After last week, when Tulip Siddiq was wheeled up the floor of the house in her wheelchair, and last summer, when new mother Jo Swinson had her vote stolen from her by the government whips office, the time has finally come to introduce a proxy voting system for MPs on “baby leave”.

It was Swinson herself who brought the matter up. In July last year, you may recall, she was away from the House of Commons with a brand new baby, during crucial Brexit votes. One of them would have compelled the government to keep Britain in the EU’s customs union if no trade deal was agreed. The kind of thing that, had it been passed, could genuinely be described as history-making.

Swinson was told she had been “paired” in the vote with the Conservative Party chairman, Brandon Lewis. Which means in accordance with a very old custom as she would not be able to cast her vote, the Conservatives had agreed that Lewis wouldn’t vote either, so the two could cancel one another out.

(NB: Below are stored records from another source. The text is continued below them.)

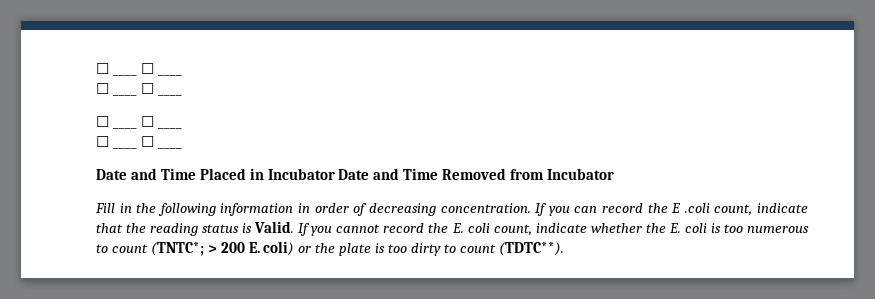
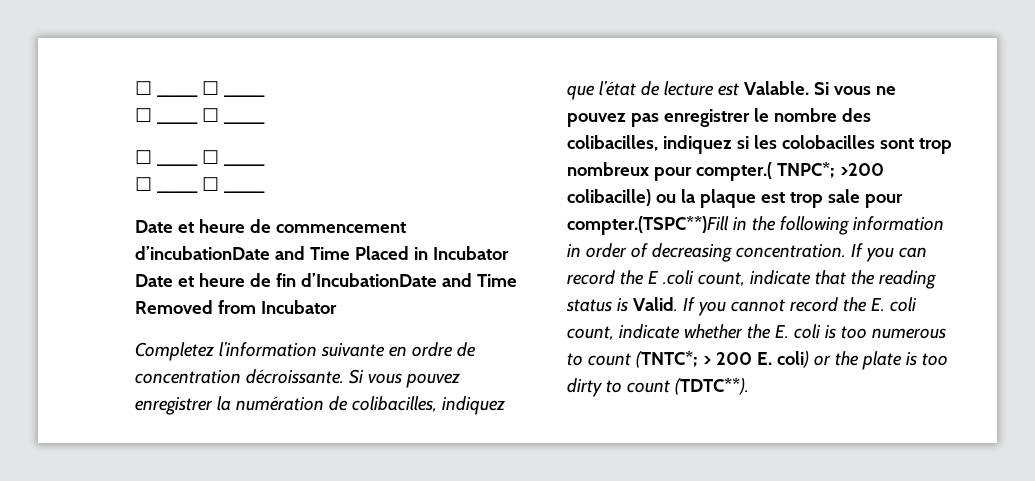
- Date and Time Placed in Incubator Date and Time Removed from Incubator
+ Date et heure de commencement d’incubationDate and Time Placed in Incubator Date et heure de fin d’IncubationDate and Time Removed from Incubator
- Fill in the following information in order of decreasing concentration.
+ Completez l’information suivante en ordre de concentration décroissante. Si vous pouvez enregistrer la numération de colibacilles, indiquez que l’état de lecture est Valable. Si vous ne pouvez pas enregistrer le nombre des colibacilles, indiquez si les colobacilles sont trop nombreux pour compter.( TNPC*; >200 colibacille) ou la plaque est trop sale pour compter.(TSPC**)Fill in the following information in order of decreasing concentration.

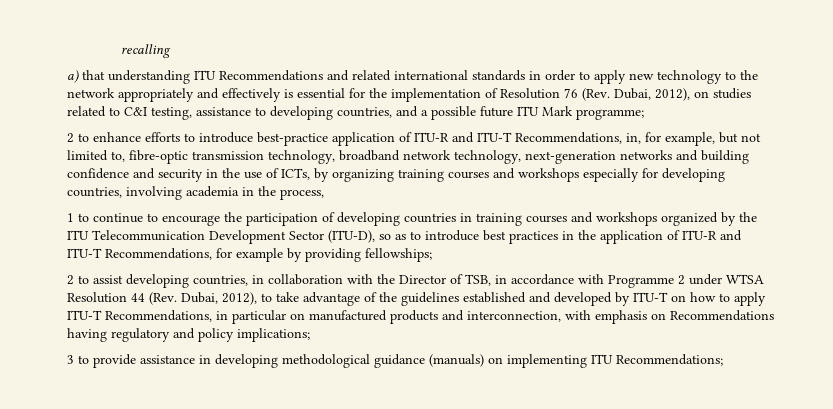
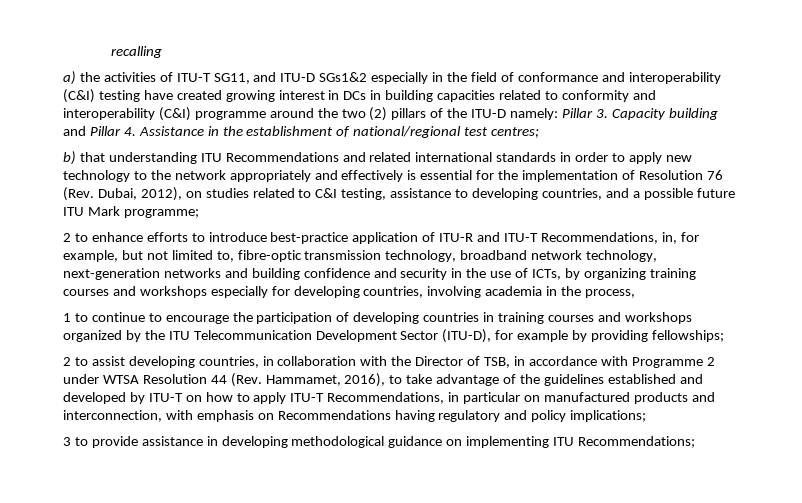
- a) that understanding ITU Recommendations and related international standards in order to apply new technology to the network appropriately and effectively is essential for the implementation of Resolution 76 (Rev. Dubai, 2012), on studies related to C&I testing, assistance to developing countries, and a possible future ITU Mark programme;
+ a) the activities of ITU-T SG11, and ITU-D SGs1&2 especially in the field of conformance and interoperability (C&I) testing have created growing interest in DCs in building capacities related to conformity and interoperability (C&I) programme around the two (2) pillars of the ITU-D namely: Pillar 3. Capacity building and Pillar 4. Assistance in the establishment of national/regional test centres;
+ b) that understanding ITU Recommendations and related international standards in order to apply new technology to the network appropriately and effectively is essential for the implementation of Resolution 76 (Rev. Dubai, 2012), on studies related to C&I testing, assistance to developing countries, and a possible future ITU Mark programme;
- 1 to continue to encourage the participation of developing countries in training courses and workshops organized by the ITU Telecommunication Development Sector (ITU-D), so as to introduce best practices in the application of ITU-R and ITU-T Recommendations, for example by providing fellowships;
+ 1 to continue to encourage the participation of developing countries in training courses and workshops organized by the ITU Telecommunication Development Sector (ITU-D), for example by providing fellowships;
- 2 to assist developing countries, in collaboration with the Director of TSB, in accordance with Programme 2 under WTSA Resolution 44 (Rev. Dubai, 2012), to take advantage of the guidelines established and developed by ITU-T on how to apply ITU-T Recommendations, in particular on manufactured products and interconnection, with emphasis on Recommendations having regulatory and policy implications;
+ 2 to assist developing countries, in collaboration with the Director of TSB, in accordance with Programme 2 under WTSA Resolution 44 (Rev. Hammamet, 2016), to take advantage of the guidelines established and developed by ITU-T on how to apply ITU-T Recommendations, in particular on manufactured products and interconnection, with emphasis on Recommendations having regulatory and policy implications;
- 3 to provide assistance in developing methodological guidance (manuals) on implementing ITU Recommendations;
+ 3 to provide assistance in developing methodological guidance on implementing ITU Recommendations;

But Lewis did vote in the end. Chief whip Julian Smith claimed it had been “an accident”, and while flailing about hopelessly out of his depth in his own deception, accidentally admitted he had been instructing other MPs to break their pairs too.

In normal times, the honourable thing to do would have been to resign. Smith remains in post.

Which meant that, when Siddiq appeared in her wheelchair last week, on the actual day she had been due to give birth by Caesarean section, to vote in a vote that was not going to be even remotely close, and for which she had been offered a pair by the government – she simply said she did not trust the Conservative whips, who had “stolen the vote of a young mother”.

Things, frankly, cannot go on like this, and as such, from next Monday there will be a year-long pilot in place, in which MPs on baby leave can nominate another MP to vote by proxy on their behalf. They could, in theory, name Julian Smith. But they are far more likely to name someone they can trust.

As the gathered members – most, but not all of them, women, rose to praise the news – some told stories that should make the civilised world squirm. Andrea Jenkyns told of returning, finally, to her Morley and Outwood constituency in Yorkshire at 11pm on a Thursday night, only to find out on arrival that she would, in fact, be required back in Westminster on the Friday for more voting.

Scottish MPs, some of them men, too, told tales of the impossibility of family life, when the office is in Westminster and the family is seven hours away or more.

It is only a limited change. The difference it will make in terms of making the life of a Westminster MP in any way tolerable for mothers, or indeed fathers, with young families is very small indeed.

That it has had to be done, principally because of the damage wrought on the pairing system by the current occupants of the Tory whips office is grim indeed.

In the late 1970s, when the country also had a minority government and had become all but ungovernable, the whips offices decided the other couldn’t be trusted and suspended pairing altogether.

It led to events that were kept secret for years. In 1979, Labour was facing a motion of no confidence that would, in the end, bring down the government, and pave the way for Margaret Thatcher. The Labour whip, Walter Harrison, couldn’t bring himself to demand the terminally ill MP Alfred Broughton be summoned from his death bed to travel down to London to vote.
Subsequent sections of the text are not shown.